Global recovery from the Great Recession: It took longer than many would've liked, but it appears that most of Planet Earth has bounced back from the financial meltdown of 2007-2009. Undoubtedly, one of the biggest trouble spots was Europe, but even that region is on the road to wellness. Consider Rolls-Royce: the brand saw a global sales increase of 12 percent last year, but in Europe, the figure was closer to 40 percent. (In the U.S., it was 30 percent.)
Growing wealth in the developing world: For many, many reasons -- far too many to discuss here -- households in countries like India, China, and Brazil are finding themselves with more disposable income. With that has come a desire for luxury goods, including luxury cars. Sales of ultra-high-end vehicles in China have zoomed past those in other parts of the globe, growing by more than 450 percent between 2009 and 2014.
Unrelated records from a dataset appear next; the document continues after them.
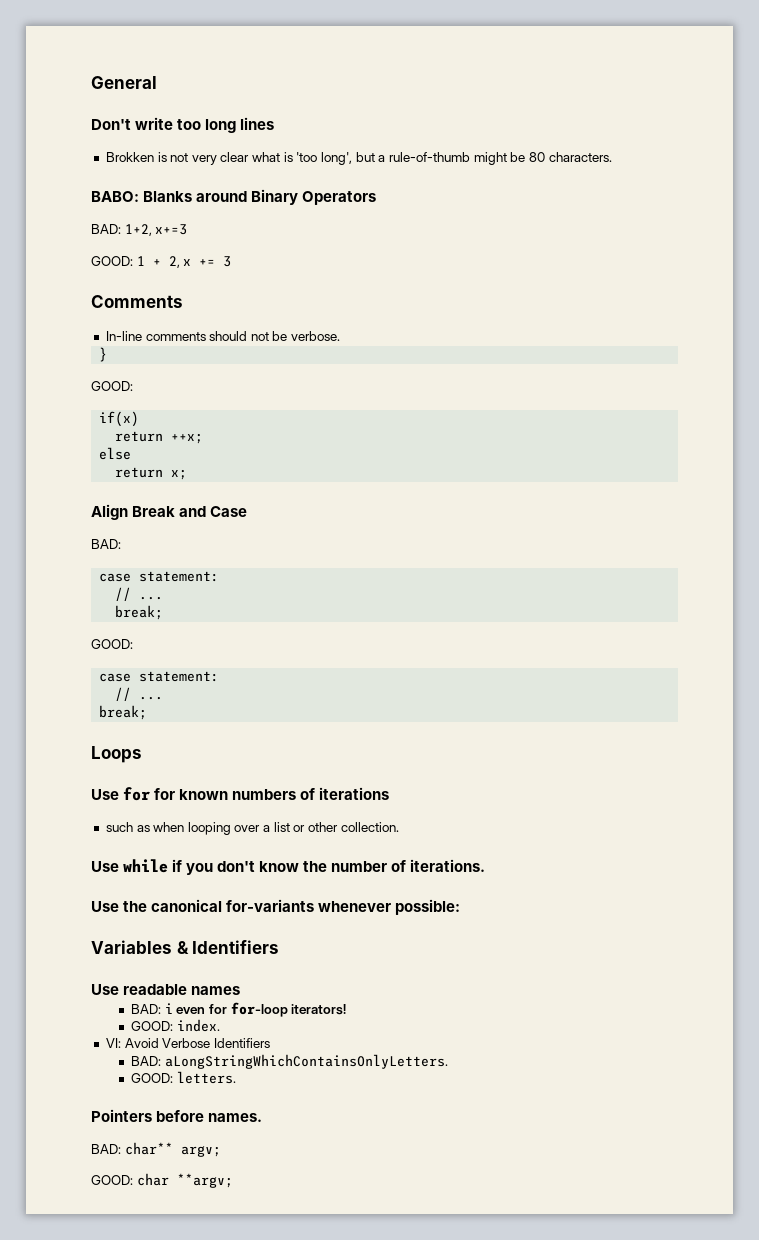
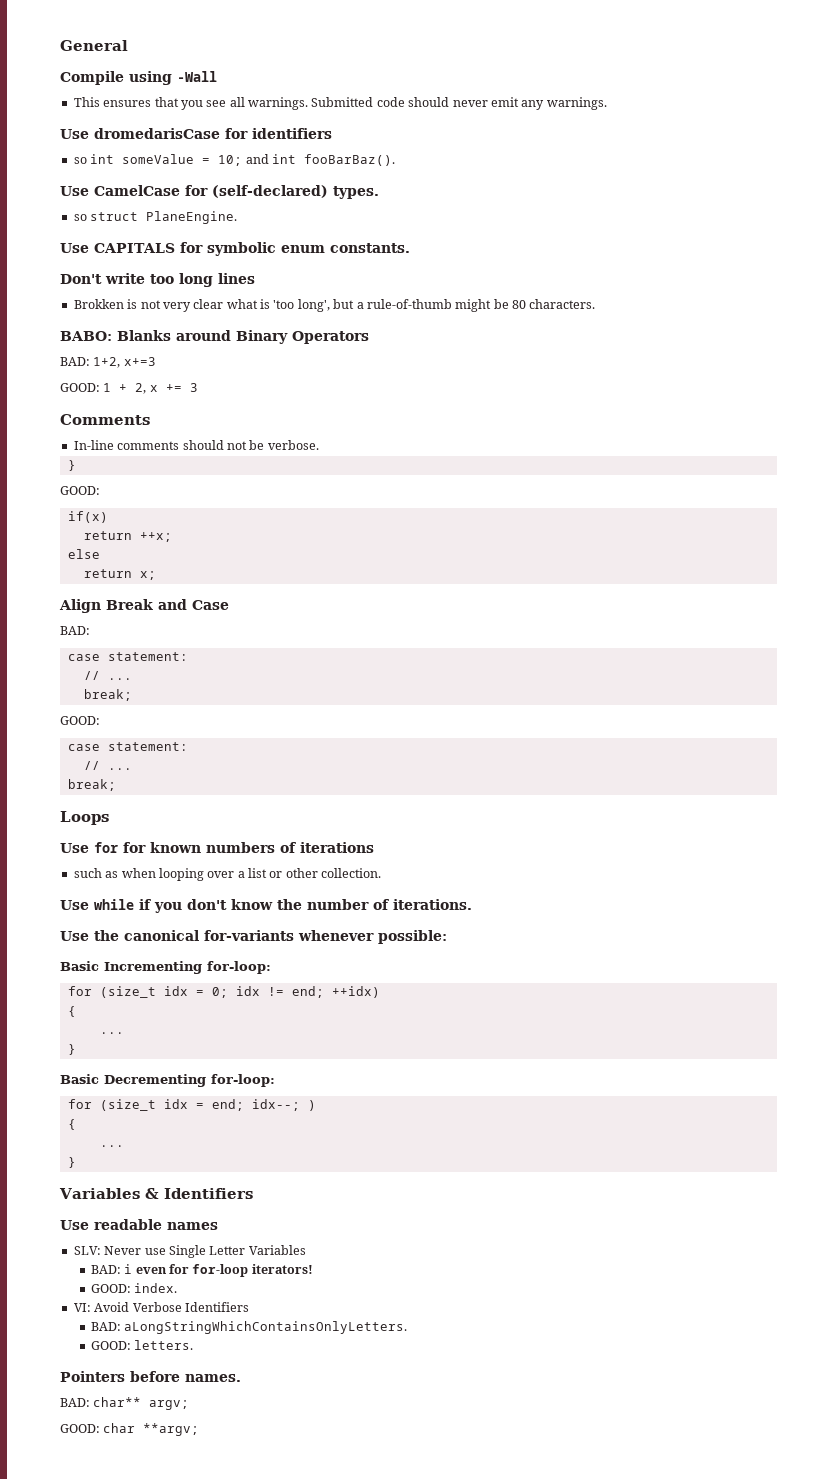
+ Compile using -Wall
+ This ensures that you see all warnings. Submitted code should never emit any warnings.
+ Use dromedarisCase for identifiers
+ so int someValue = 10; and int fooBarBaz().
+ Use CamelCase for (self-declared) types.
+ so struct PlaneEngine.
+ Use CAPITALS for symbolic enum constants.
+ Basic Incrementing for-loop:
+ for (size_t idx = 0; idx != end; ++idx)
+ {
+ ...
+ }
+ Basic Decrementing for-loop:
+ for (size_t idx = end; idx--; )
+ {
+ ...
+ }
+ SLV: Never use Single Letter Variables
Automakers are feeding demand with new models: Car companies aren't sitting on their laurels, accepting five or six percent annual growth. They're adding new models to lure in new customers. The most popular additions have been SUVs like the Porsche Cayenne, which now accounts for more than 35 percent of Porsche's U.S. sales. Electric cars are coming, too, to attract well-heeled, eco-friendly shoppers.
Smaller numbers distort growth figures: Luxury automakers work at much lower volumes than their mass-market cousins. For example, in 2014 Honda sold 1,373,029 vehicles in the U.S. (not including sales of its Acura luxury brand). That was an increase of one percent over 2013, or nearly 14,000 vehicles. Rolls-Royce, on the other hand, sold just 400 more units worldwide in 2014 than it did in 2013. Because its output is so small, though, those 400 vehicles represented a sales increase of 12 percent.
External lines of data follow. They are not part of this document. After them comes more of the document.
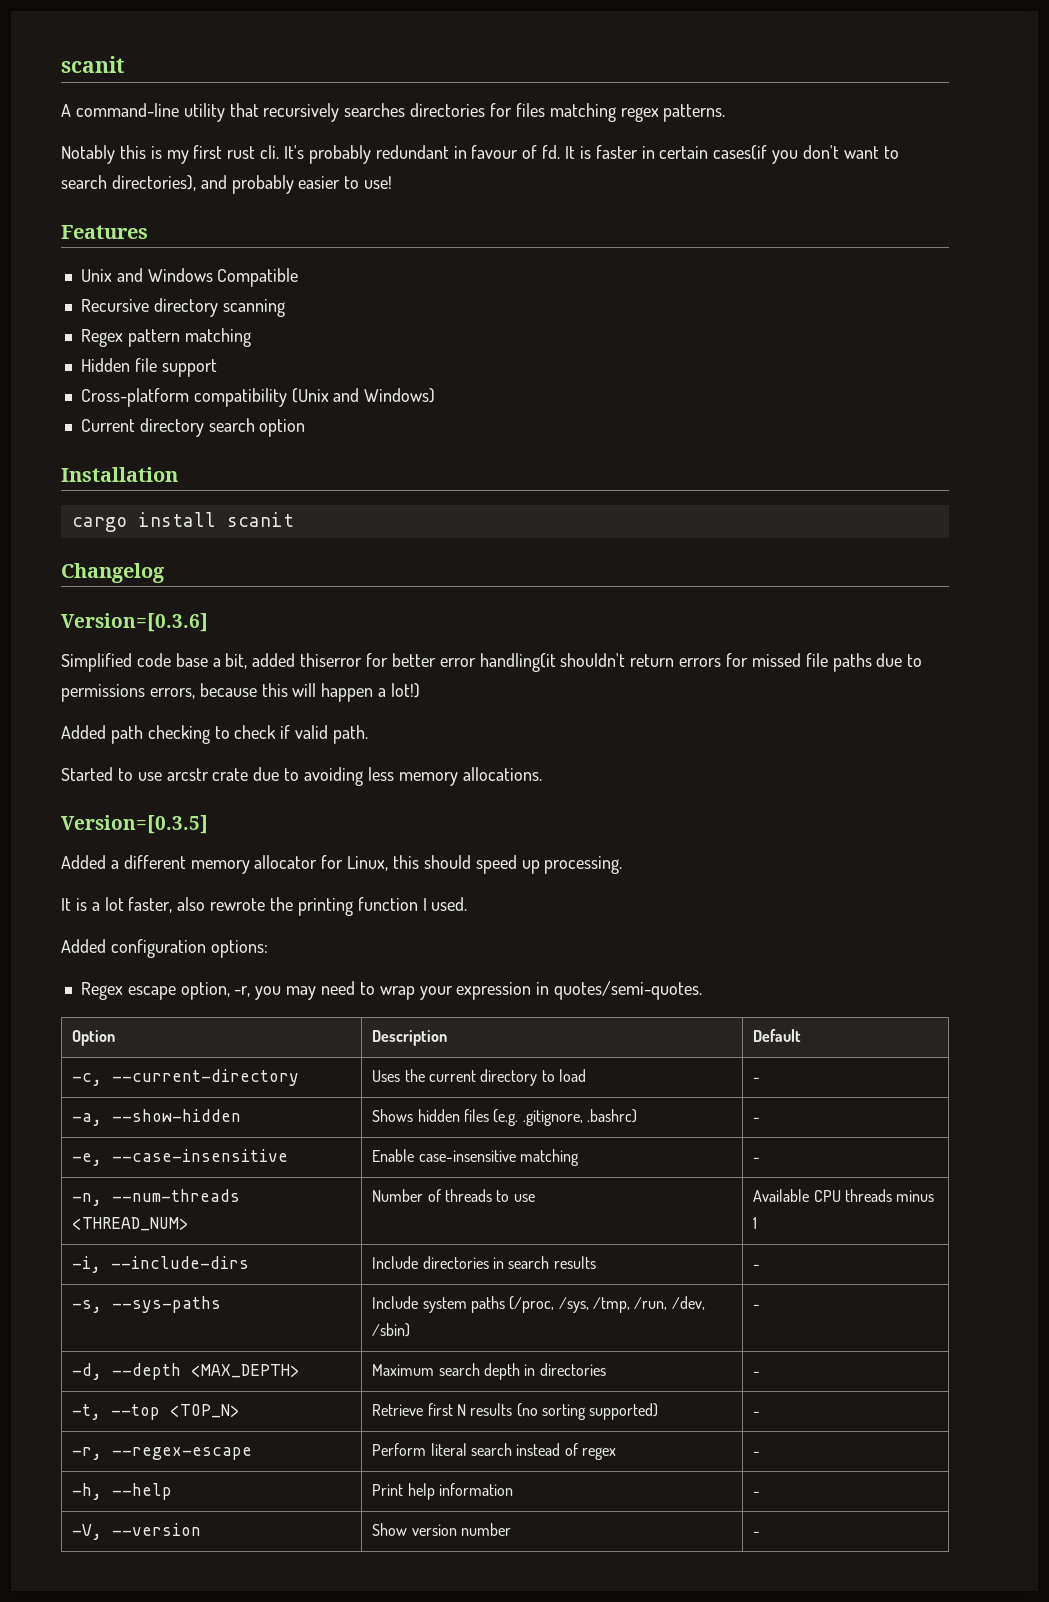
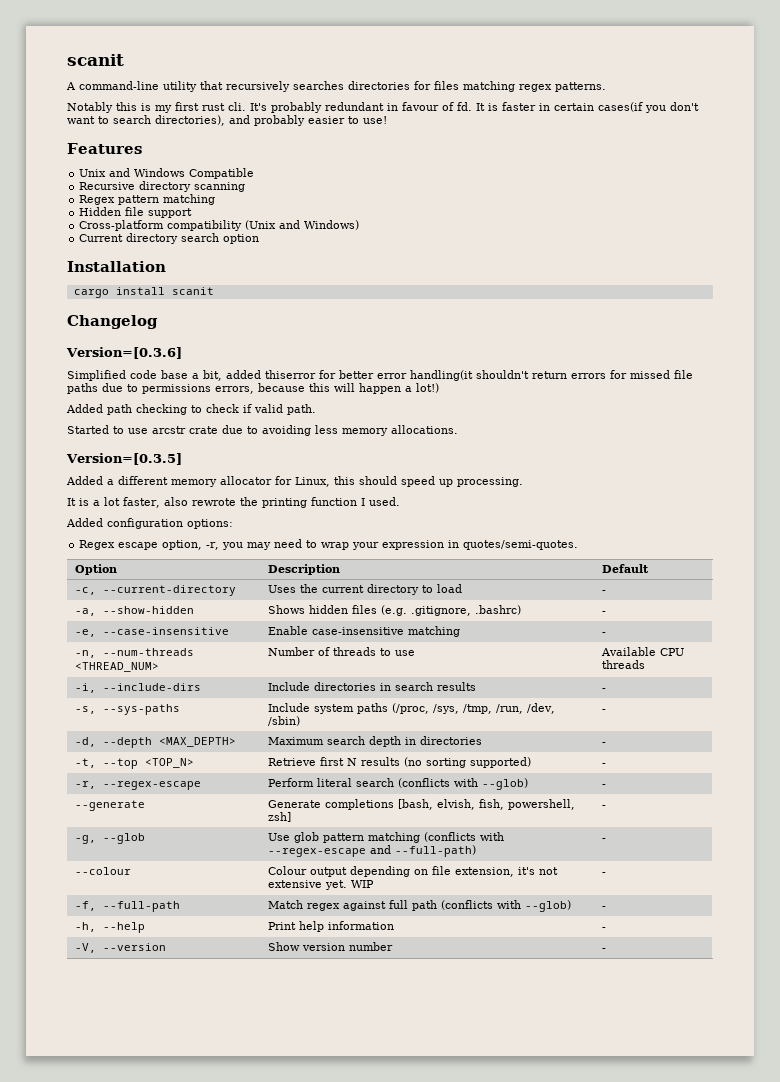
- -n, --num-threads <THREAD_NUM> | Number of threads to use | Available CPU threads minus 1
+ -n, --num-threads <THREAD_NUM> | Number of threads to use | Available CPU threads
- -r, --regex-escape | Perform literal search instead of regex | -
+ -r, --regex-escape | Perform literal search (conflicts with --glob) | -
+ --generate | Generate completions [bash, elvish, fish, powershell, zsh] | -
+ -g, --glob | Use glob pattern matching (conflicts with --regex-escape and --full-path) | -
+ --colour | Colour output depending on file extension, it's not extensive yet. WIP | -
+ -f, --full-path | Match regex against full path (conflicts with --glob) | -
All that said, January wasn't a stellar month for luxury car brands in the U.S. Jaguar sales fell six percent compared to January 2014, Maserati was down more than 20 percent, and Bentley fell 50 percent for the month. However, as we said before, these are small volumes we're talking about, so even a change of a few units can seem like a big shift. Analysts at IHS Automotive still expect that over the next two years, ultra-luxury car sales will grow by 21 percent -- if not more.